Aleksey Tsvetkov
Aleksey Petrovich Tsvetkov was a Russian poet, prose writer, essayist, and translator.
He was born in 1947 in Stanislav (now Ivano-Frankivsk) and grew up in Zaporizhzhia. He studied at the Faculty of Chemistry of Odesa University, the Faculty of Journalism, and the Faculty of History of Moscow State University.
He was a member of the poetry group “Moscow Time.” Arrested and deported from Moscow in 1975, he was forced to emigrate to the United States. He graduated from the University of Michigan, defended his dissertation in 1983, and held a PhD. He edited a local Russian-language newspaper and taught Russian literature.
From 1989, he worked in Munich and Prague for Radio Liberty as an editor and host of the programs “Seventh Continent” and “Atlantic Diary.” Since 2007 he lived in Washington; in early 2009 he moved to New York. In 2018, Tsvetkov repatriated to Israel and lived in Bat Yam.[1] He wrote and published poetry online, on his Facebook page. Once a month he appeared on air in Alexander Genis’s program “Beyond the Barriers — American Hour” as a guest on Radio Liberty.

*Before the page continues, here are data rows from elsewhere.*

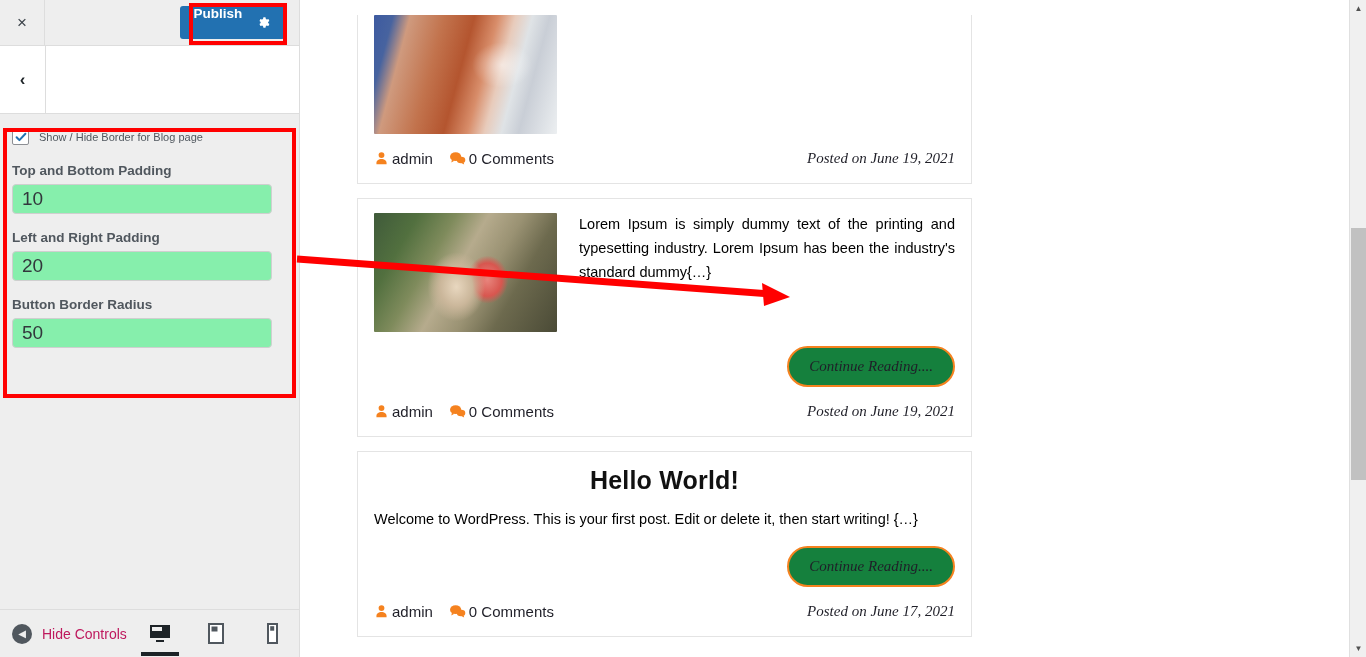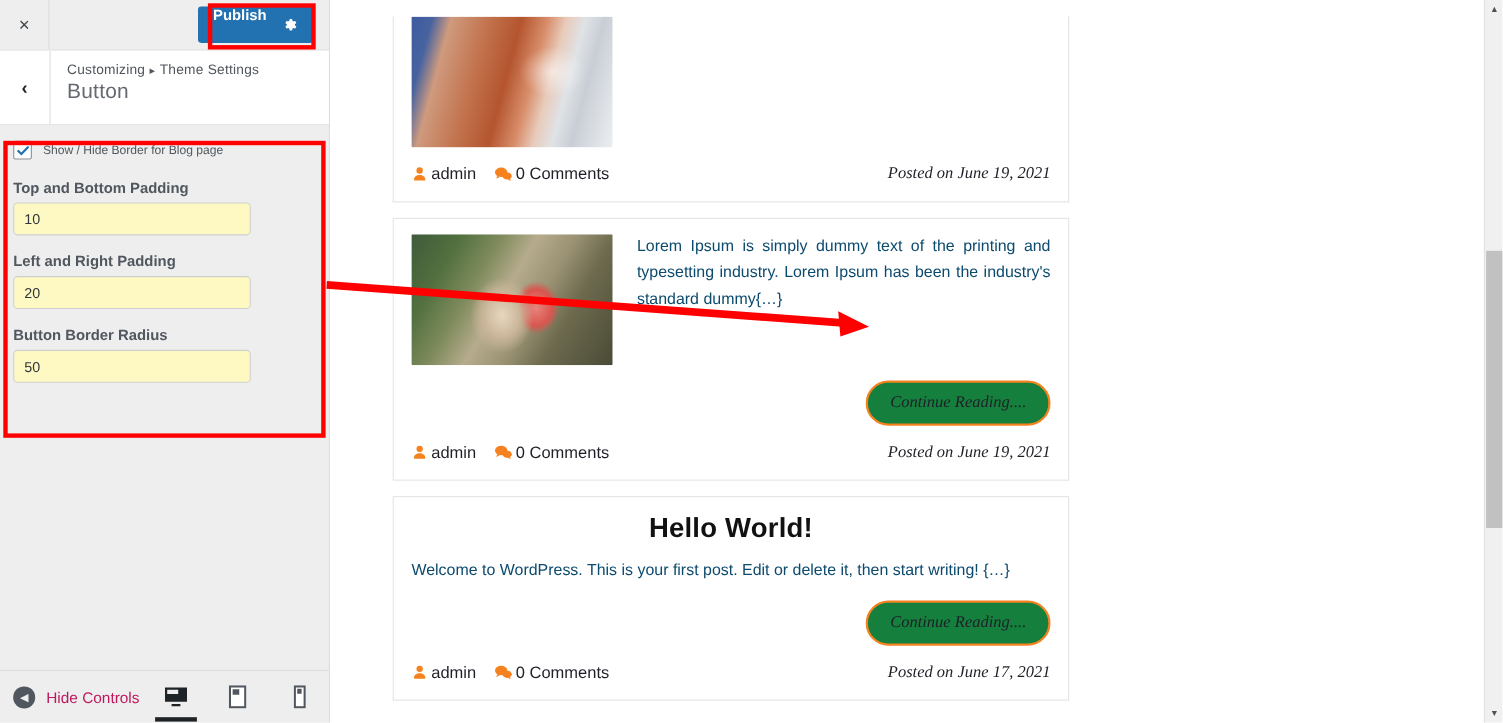--- a/index.html
+++ b/index.html
@@ -286,12 +286,6 @@
       <div class="back-btn">
         <span>‹</span>
       </div>
-      <div class="hdr-text">
-        <div class="breadcrumb">
-          <span>Customizing</span><span class="crumb-sep">▸</span><span>Theme Settings</span>
-        </div>
-        <div class="panel-title">Button</div>
-      </div>
     </div>
 
     <div class="sb-body">

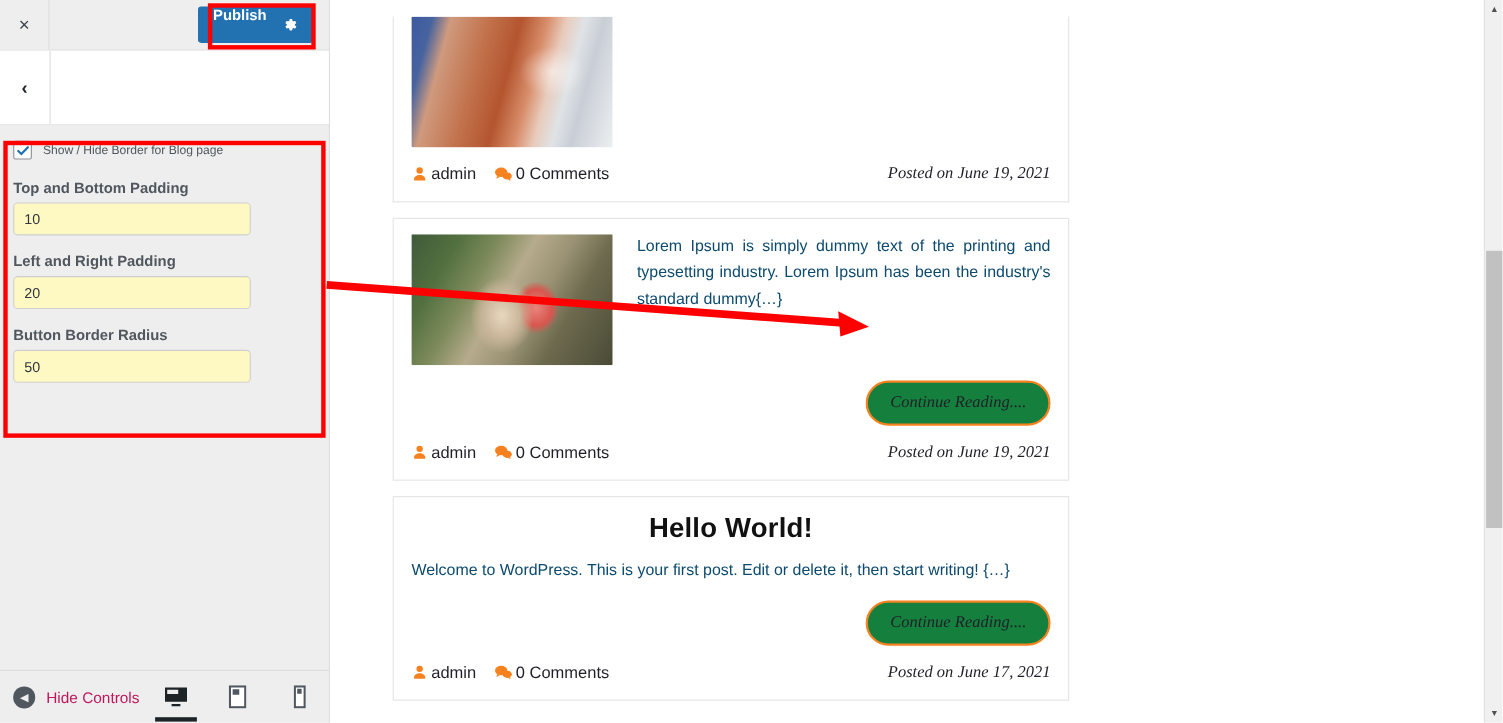--- a/index.html
+++ b/index.html
@@ -102,10 +102,10 @@
     margin-bottom: 6px; display: block;
   }
   .ctrl-input {
-    width: 216px; height: 30px;
+    width: 260px; height: 30px;
     border: 1px solid #cfcfcf; border-radius: 4px;
-    background: #fef9c3; color: #32373c;
-    font-size: 13px; padding: 0 9px;
+    background: #86efac; color: #32373c;
+    font-size: 19px; padding: 0 9px;
     font-family: "Liberation Sans", sans-serif;
     margin-bottom: 16px; display: block;
     outline: none;

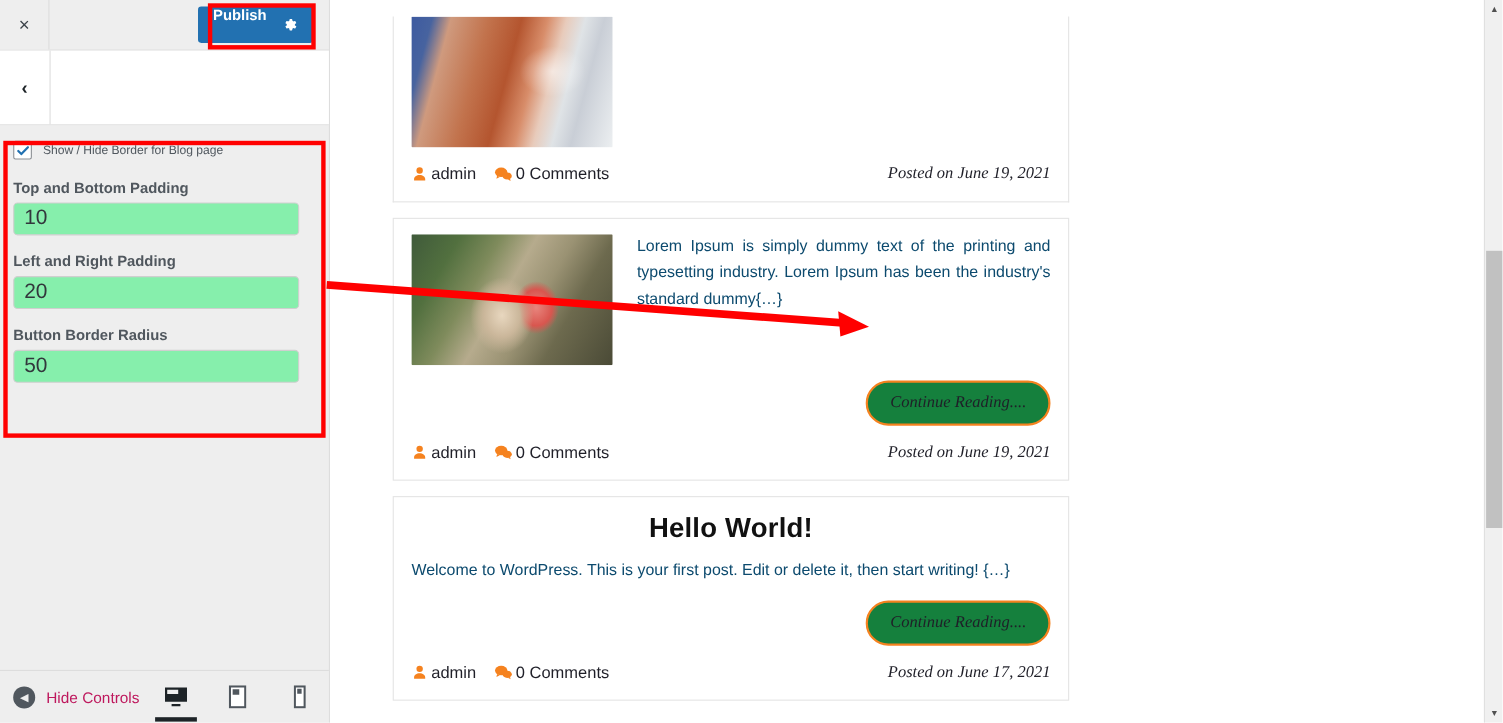--- a/index.html
+++ b/index.html
@@ -202,7 +202,7 @@
   }
   .excerpt {
     flex: 1; font-size: 14.5px; line-height: 1.65;
-    color: #0c4a6e; text-align: justify;
+    color: #000000; text-align: justify;
   }
   .excerpt.full { flex: none; width: 100%; text-align: left; }
   .cta-row { display: flex; justify-content: flex-end; margin-top: 14px; }

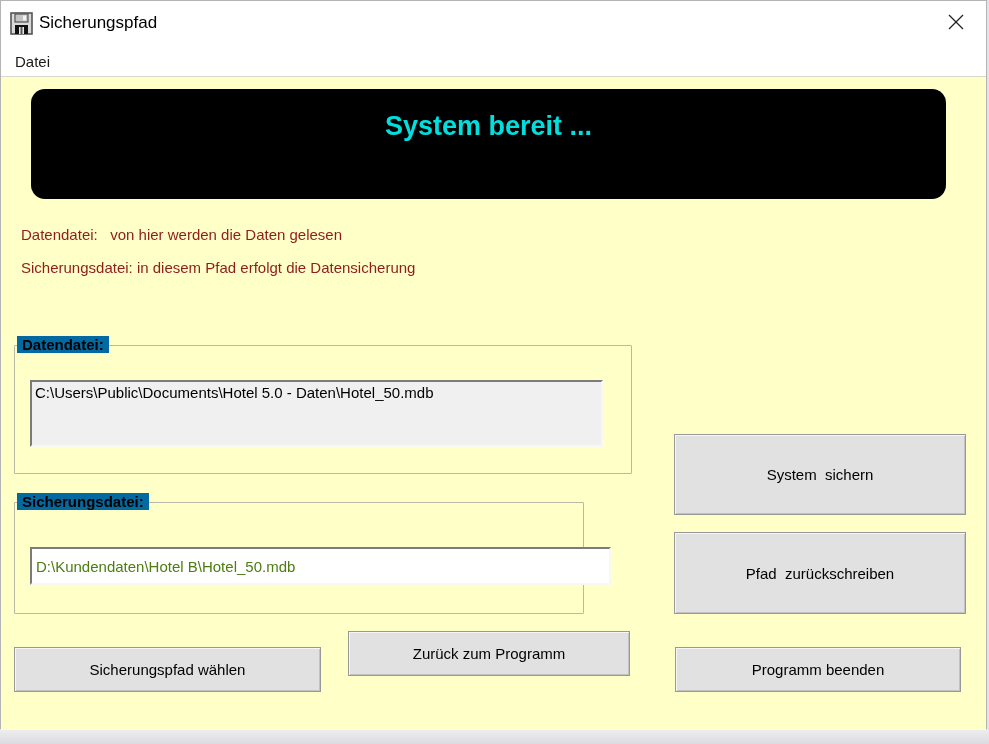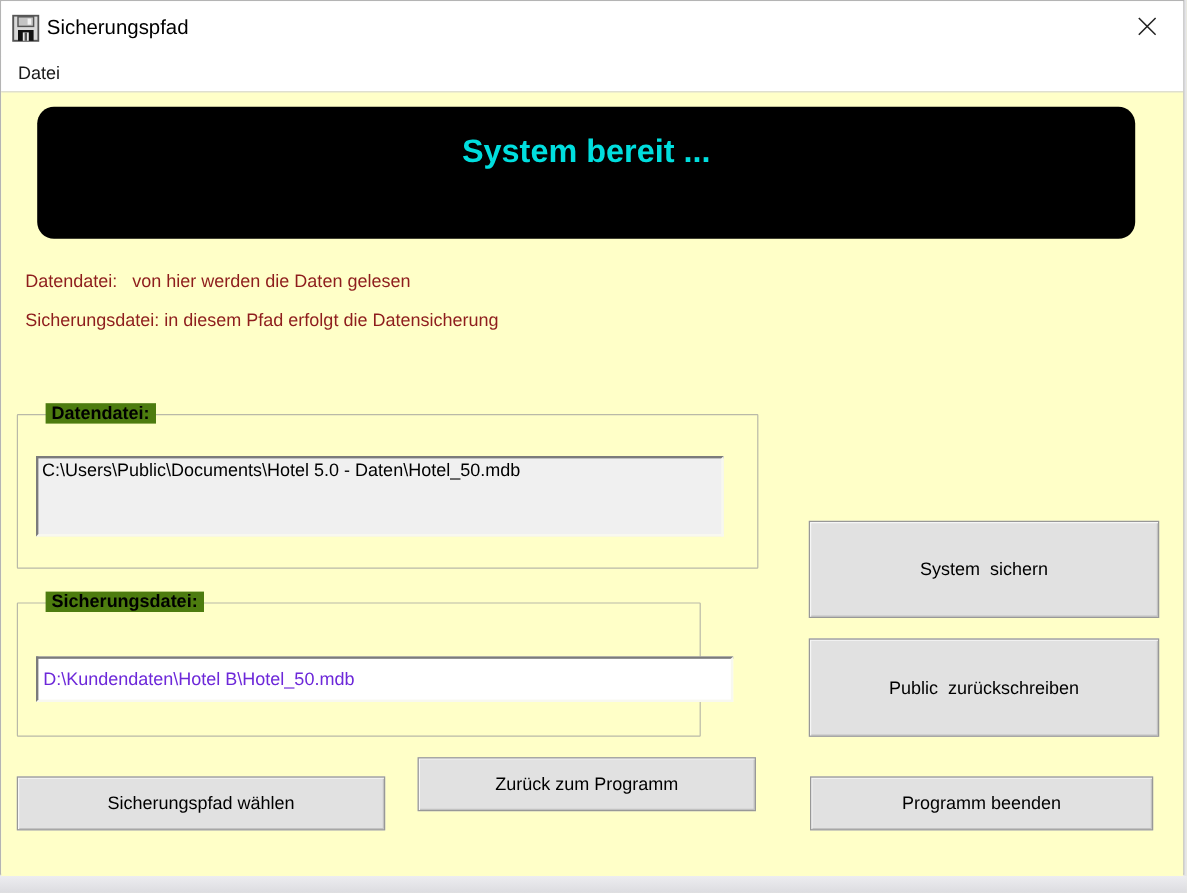--- a/index.html
+++ b/index.html
@@ -47,7 +47,7 @@
   .gb1{left:13px;top:268px;width:618px;height:129px;}
   .gb2{left:13px;top:425px;width:570px;height:112px;}
   .gb-label{
-    position:absolute;left:23px;top:-10px;background:#4d7c0f;
+    position:absolute;left:2px;top:-10px;background:#0369a1;
     padding:0 5px;font-size:15px;font-weight:bold;color:#000;white-space:pre;
   }
   .sunken{

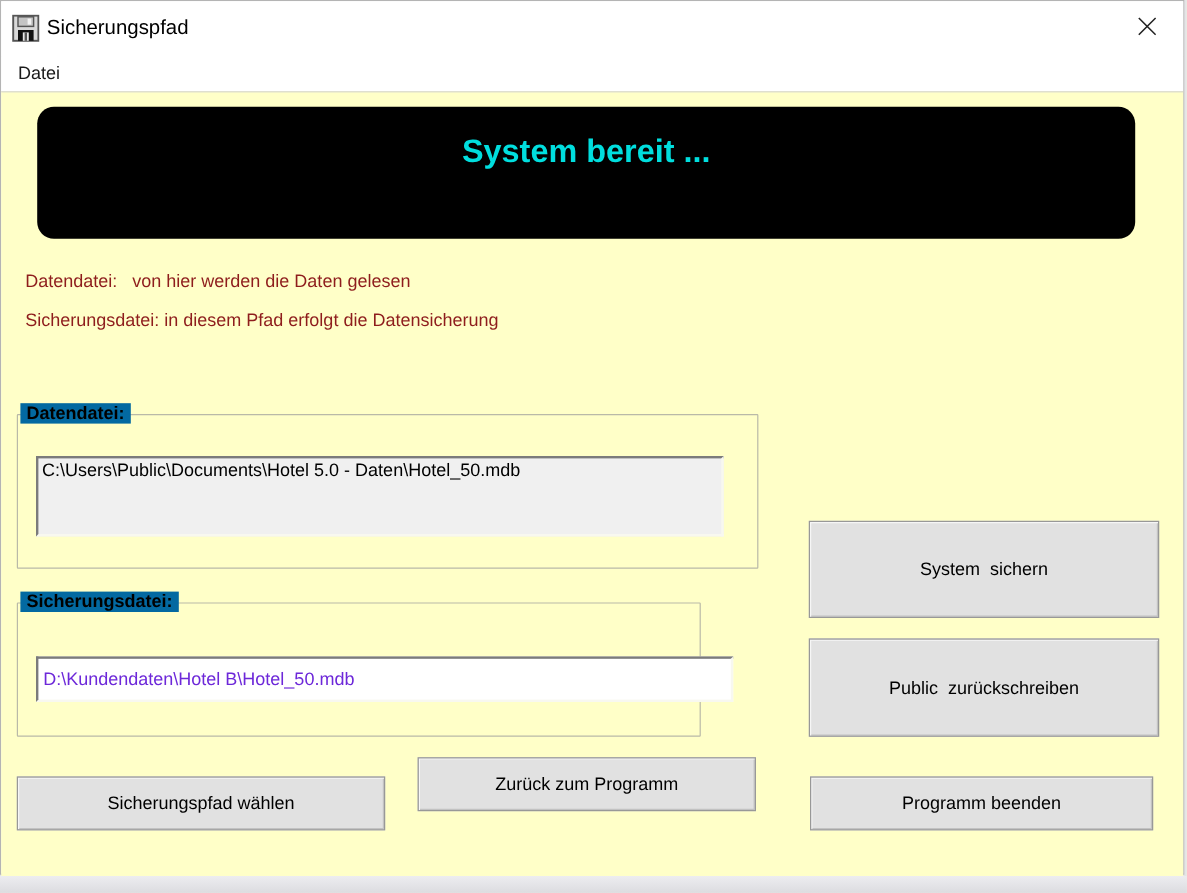--- a/index.html
+++ b/index.html
@@ -63,7 +63,7 @@
   .field-ro span{white-space:pre;}
   .field-input{
     position:absolute;left:15px;top:44px;width:581px;height:38px;
-    background:#ffffff;font-size:15px;color:#6d28d9;
+    background:#ffffff;font-size:15px;color:#4d7c0f;
     font-family:"Liberation Sans","DejaVu Sans",sans-serif;
     padding:0 4px;outline:none;
   }

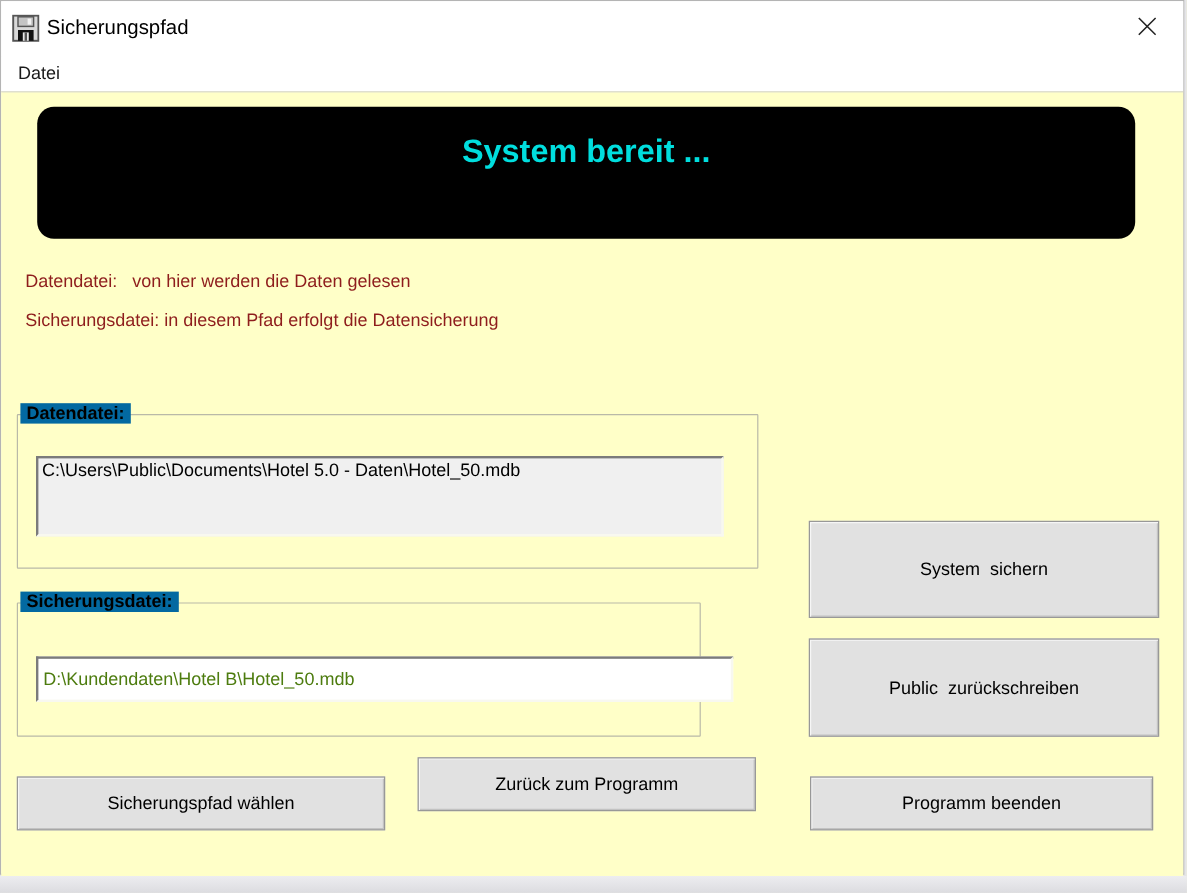--- a/index.html
+++ b/index.html
@@ -139,7 +139,7 @@
     </div>
 
     <button class="btn btn-sich">System  sichern</button>
-    <button class="btn btn-zur">Public  zurückschreiben</button>
+    <button class="btn btn-zur">Pfad  zurückschreiben</button>
 
     <button class="btn btn-pfad">Sicherungspfad wählen</button>
     <button class="btn btn-prog">Zurück zum Programm</button>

In the late 1980s he stopped writing poetry and turned to prose. The unfinished novel “Just a Voice,” created in the form of the autobiography of a Roman soldier (brought only to adolescence), reflects Tsvetkov’s view of Roman civilization as one of the high points in human history, and in terms of poetics is distinguished by its polished style and abundance of lyrical-philosophical digressions, directly inheriting from the prose of Vladimir Nabokov and Sasha Sokolov.
In 2004, after a 17-year break, Aleksey Tsvetkov returned to poetry, composing a new book of poems in less than a year and a half. He translated Shakespeare’s tragedy Hamlet. An excerpt from the translation was published in 2008 in the journal Novy Mir. In 2010, the translation was published by Novoe Izdatelstvo together with a translation of Shakespeare’s tragedy Macbeth by the contemporary poet Vladimir Gandelsman.